El traslado por parte de los colonos de formas de producción aptas solo para la región andina unido a los requerimientos de deforestar el bosque para conseguir los títulos de propiedad, ha alterado sensiblemente el ecosistema amazónico y para los indígenas ha significado pérdida de territorios, modificación de su economía por la integración al mercado de productos, tierra y fuerza de trabajo. Y además a influido en una progresiva individualización de la cultura indígena en la medida que el acceso a la tierra empieza a realizarse en forma personal (al modo de los colonos).
Las petroleras destruyen el medio ambiente y con ello la calidad de vida de las poblaciones indígenas en forma alarmante, convierten en la asignación de territorios a los indígenas o a los parques nacionales en una burla en la medida en que el subsuelo sigue siendo siempre del Estado y por ello queda libre para la explotación. Además a su vera surge una población siempre creciente de colonos.
En esta situación, mientras el movimiento indígena en la Sierra se consolidó en la lucha por la distribución de la tierra, en la Amazonía se organizaba en la defensa de un territorio cada vez más amenazado por las petroleras.
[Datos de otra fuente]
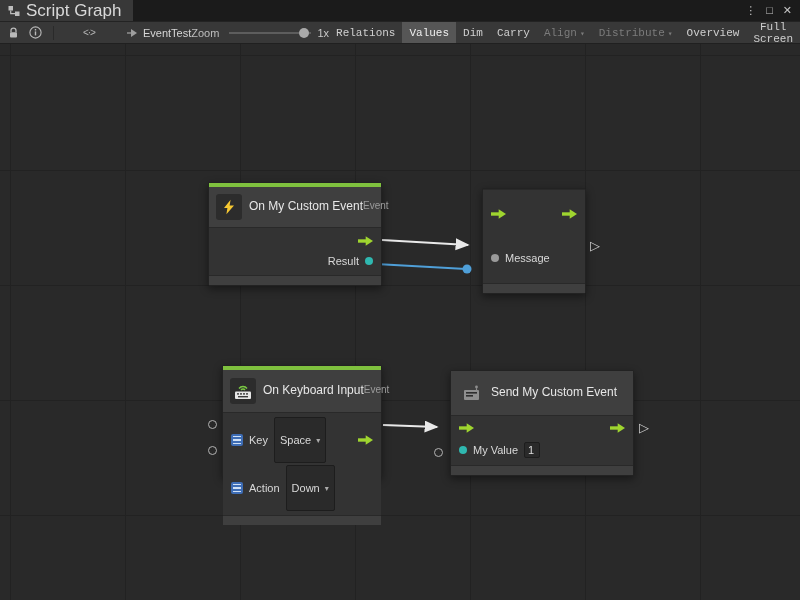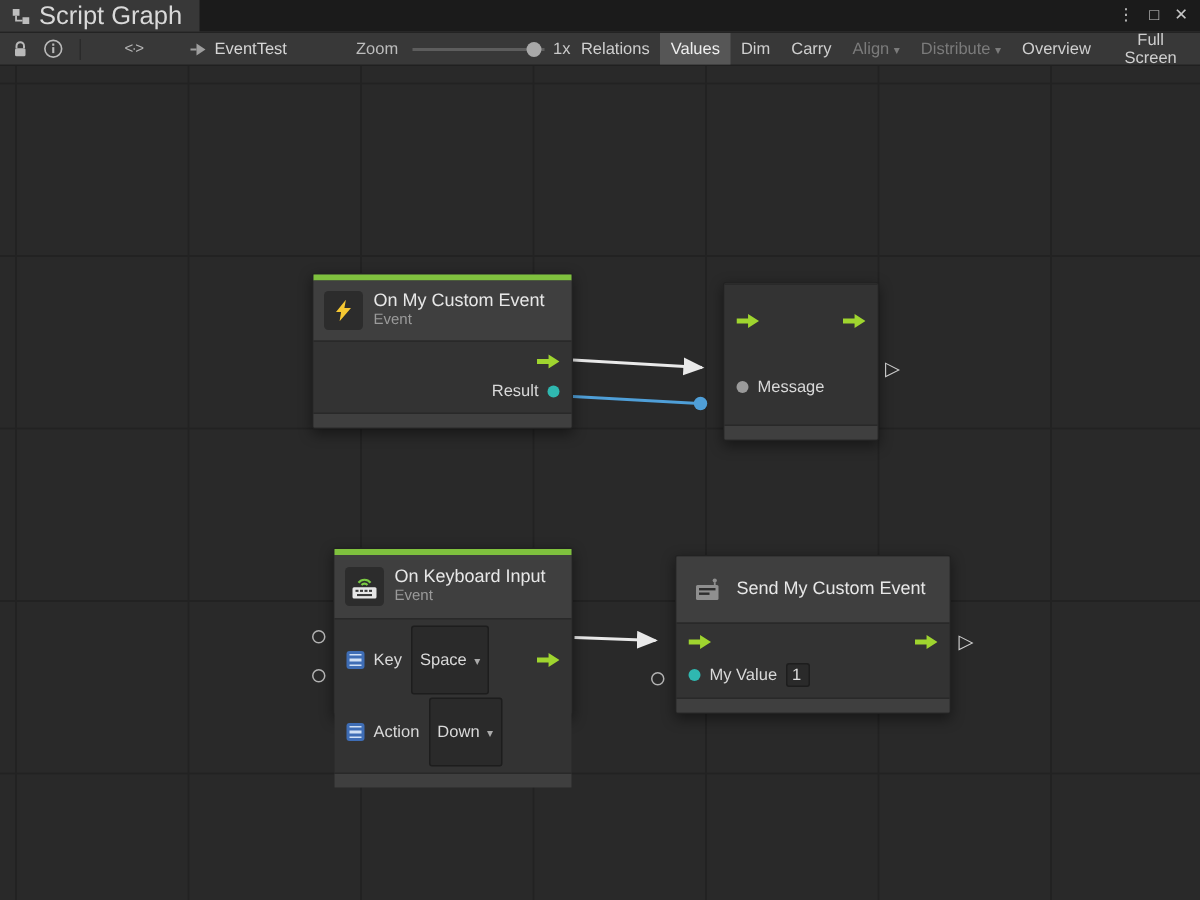--- a/index.html
+++ b/index.html
@@ -22,7 +22,7 @@
   .tb-icon.code{color:#b5b5b5;letter-spacing:-1px;font-size:10px}
   .tb-sep{width:1px;height:14px;background:#2a2a2a;margin:0 6px}
   .graph-ref{display:inline-flex;align-items:center;gap:5px;margin-left:26px;color:#d6d6d6}
-  .zoom-label{margin-left:46px;color:#bdbdbd}
+  .zoom-label{color:#bdbdbd}
   .zoom-slider{position:relative;width:88px;height:14px;margin-left:10px;display:inline-block}
   .zoom-track{position:absolute;left:0;right:0;top:6px;height:2px;background:#5d5d5d}
   .zoom-thumb{position:absolute;right:2px;top:2px;width:10px;height:10px;border-radius:50%;background:#a9a9a9}

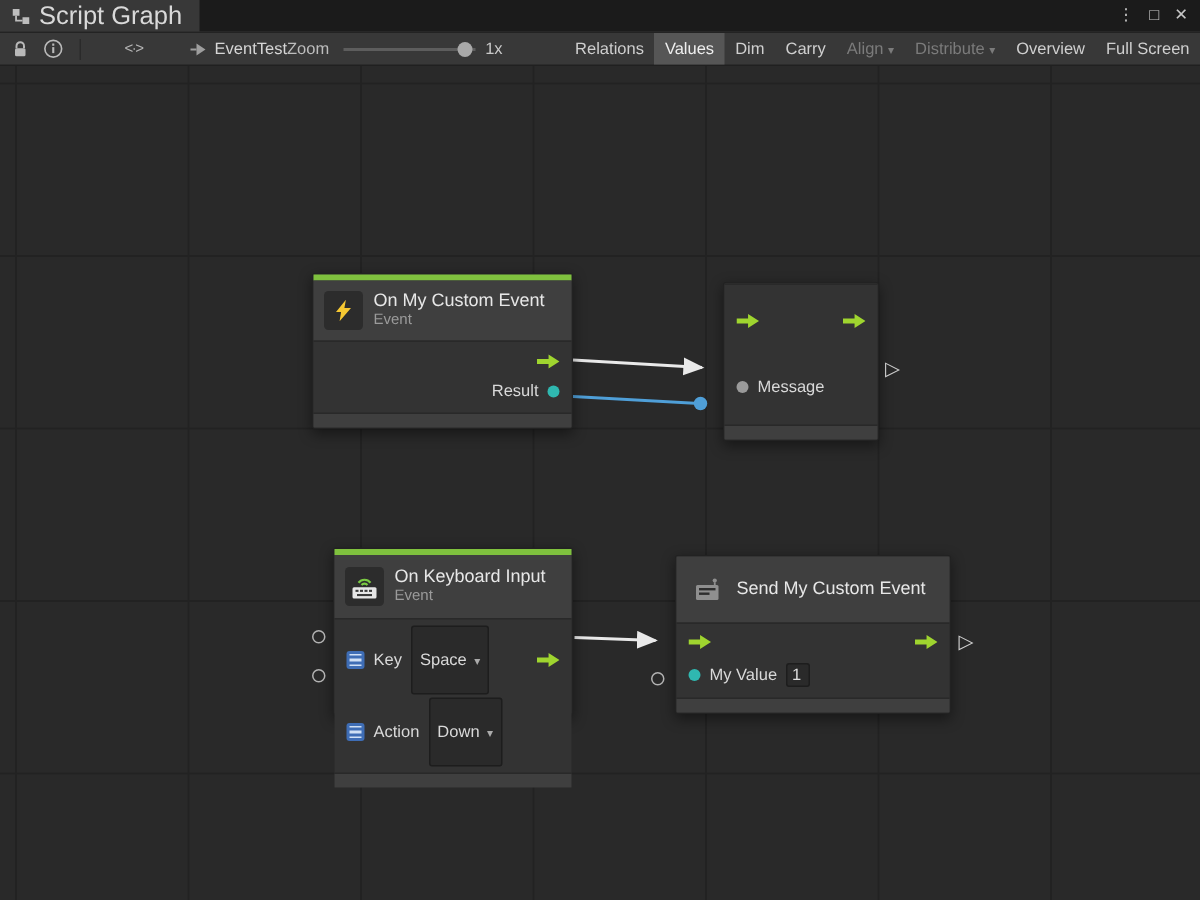--- a/index.html
+++ b/index.html
@@ -29,7 +29,7 @@
   .zoom-value{margin-left:6px;color:#c9c9c9}
   .tb-right{margin-left:auto;display:flex;align-items:stretch;height:100%}
   .tb-btn{border:none;background:transparent;color:#cfcfcf;font-size:11px;
-    font-family:Liberation Sans, sans-serif;padding:0 7px;display:flex;align-items:center;gap:3px;cursor:default}
+    font-family:Liberation Mono, monospace;padding:0 7px;display:flex;align-items:center;gap:3px;cursor:default}
   .tb-btn.active{background:var(--values-active-bg,#565656);color:#efefef}
   .tb-btn.disabled{color:#7b7b7b}
   .caret{font-size:8px;line-height:1;position:relative;top:1px}

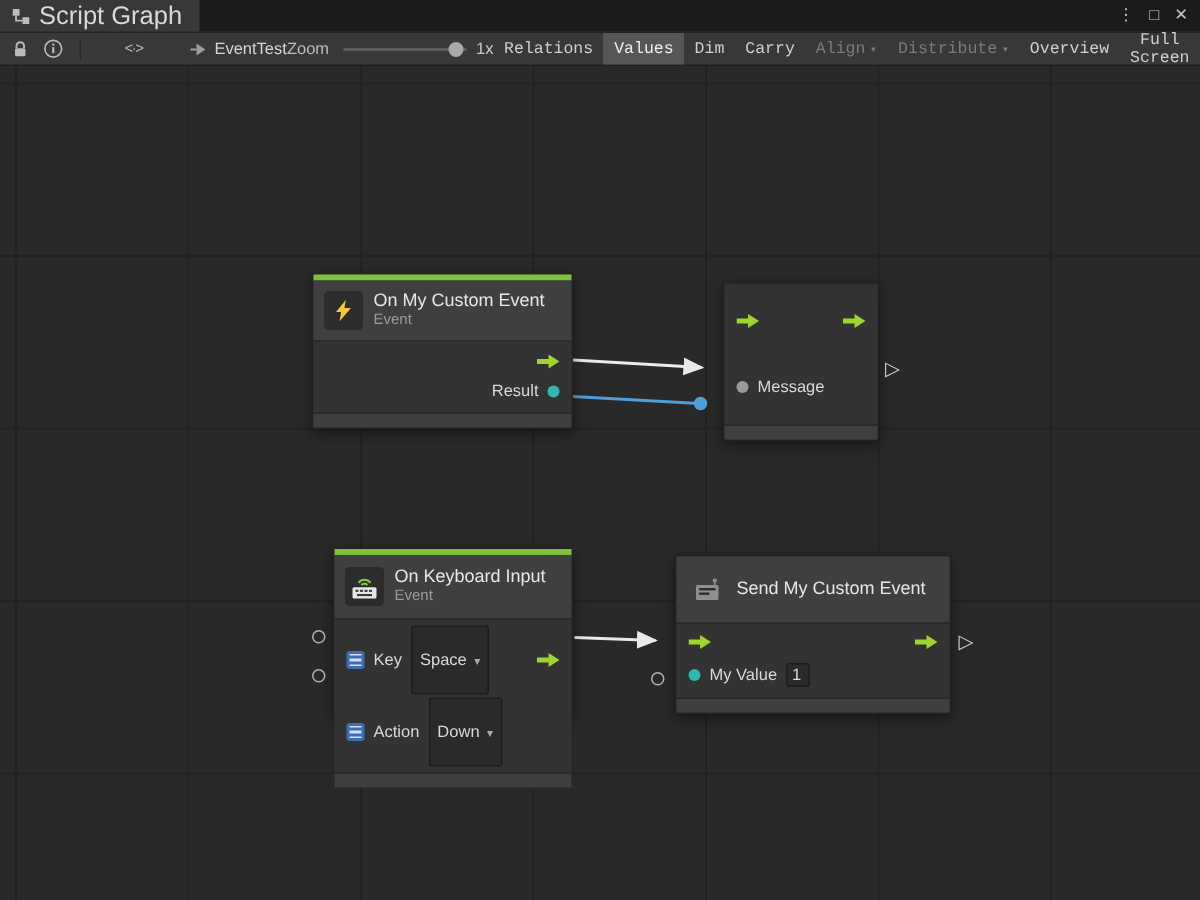--- a/index.html
+++ b/index.html
@@ -54,7 +54,7 @@
   .icon-plate{width:26px;height:26px;border-radius:3px;background:#2c2c2c;
     display:inline-flex;align-items:center;justify-content:center;flex:none}
   .icon-free{width:26px;height:26px;display:inline-flex;align-items:center;justify-content:center;flex:none}
-  .ntitles{display:flex;flex-direction:column;justify-content:center;line-height:1.15}
+  .ntitles{display:flex;justify-content:center;line-height:1.15}
   .ntitle{font-size:12px;color:#e7e7e7;white-space:nowrap}
   .nsub{font-size:10px;color:#9b9b9b}
   .nkicker{font-size:9px;color:#a6a6a6}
Organizaciones que articulen una propuesta conjunta, que de respuesta a necesidades concretas, cotidianas y apremiantes, logrando fortalecer los niveles de identidad. La primera iniciativa surge de los shuar en 1964 y ser< el modelo para todas las organizaciones en el futuro, tanto locales como regionales, hasta dar lugar a la CONFENIAE (Confederación de Nacionalidades Indígenas de la Amazonía Ecuatoriana).
Esta organización agrupa en su seno a pueblos anteriormente aislados y étnicamente diferenciados, en ocasiones incluso enfrentados pero que llegan a conocerse en la explotación y la amenaza y a identificarse con la particularidad de ser indígenas, buscando ser un movimiento étnico organizado que pueda generar un proyecto común desde el cual autodefinirse como nacionalidades, es decir con un pasado y cultura comunes.

Y es desde los pueblos amazónicos que aparecen las principales reivindicaciones actuales del movimiento indígena: territorialidad y nacionalidades. El primero otorga coherencia al segundo en tanto va mucho más allá de la noción productiva y apunta certeramente hacia la autonomía y autodeterminación como pueblos necesarios para la subsistencia de los indígenas en cuanto tales.


RUIZ, Lucy en: ALMEIDA, Ileana; et al., INDIOS, ILDIS, ABYA-YALA, Quito, 1991, 527 pp.